● WORK ORDER: Taking the line that contains "Folksongs of Russia [Import USA]: 168 -> 180" as the starting point, give again exactly every line up to and including the last line of the records below.

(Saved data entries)
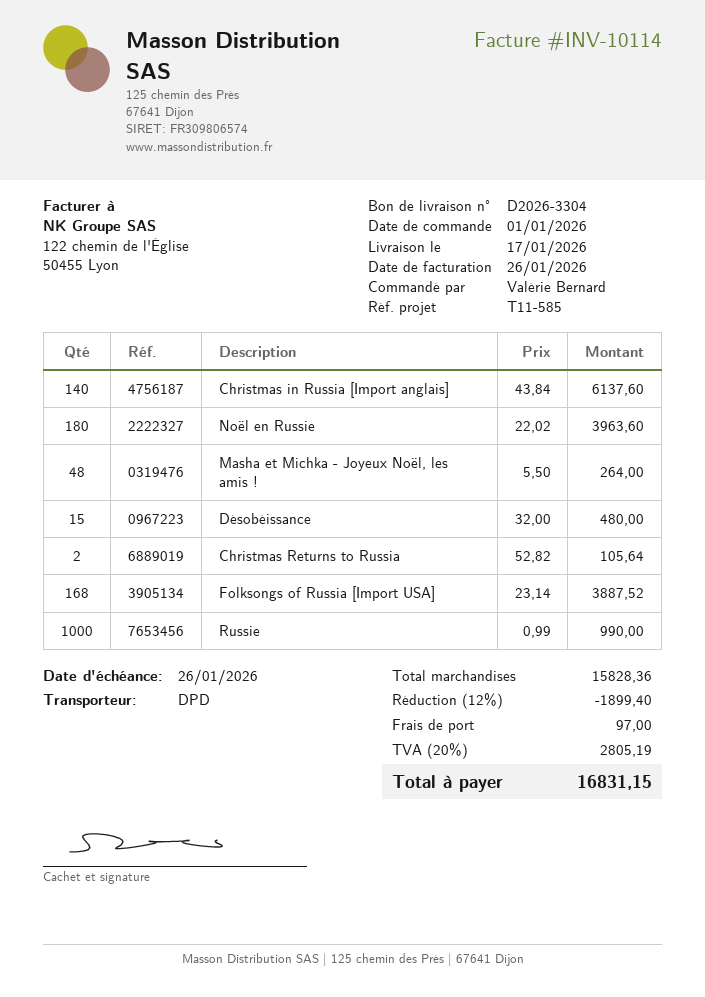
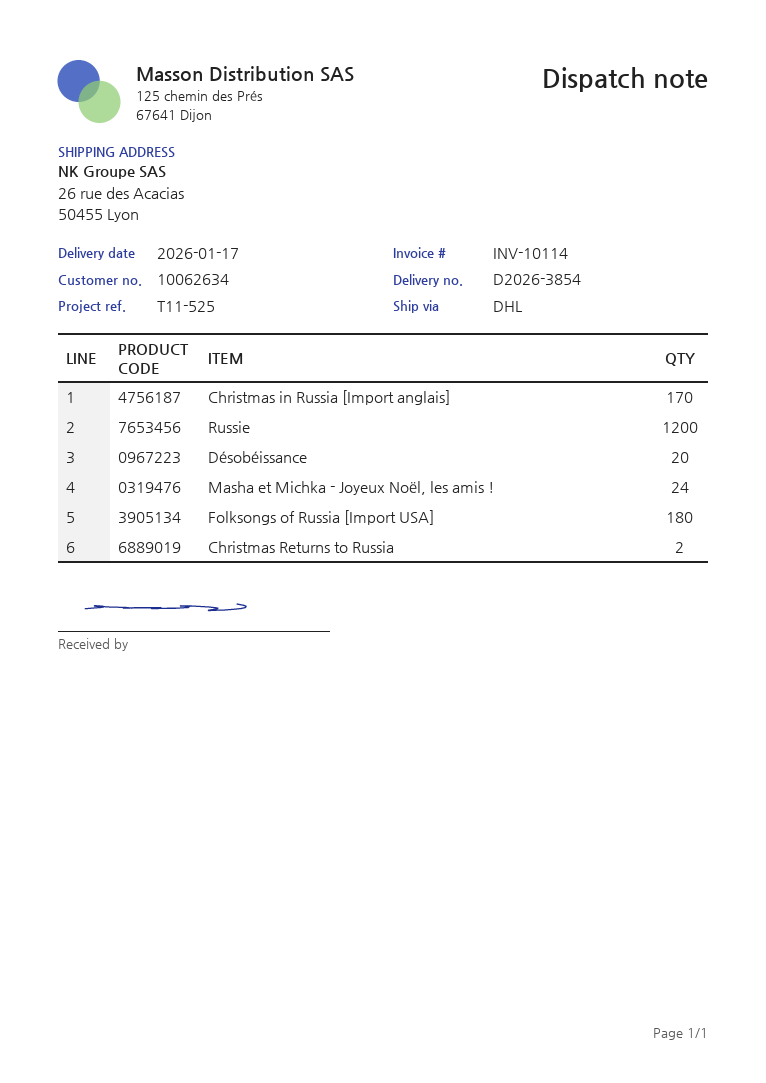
delivery note number: D2026-3304 -> D2026-3854
reference: T11-585 -> T11-525
shipping method: DPD -> DHL
Christmas in Russia [Import anglais]: 140 -> 170
Noël en Russie: 180 -> none
Masha et Michka - Joyeux Noël, les amis !: 48 -> 24
Désobéissance: 15 -> 20
Folksongs of Russia [Import USA]: 168 -> 180
Russie: 1000 -> 1200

● RESPONSE AREA:
Folksongs of Russia [Import USA]: 168 -> 180
Russie: 1000 -> 1200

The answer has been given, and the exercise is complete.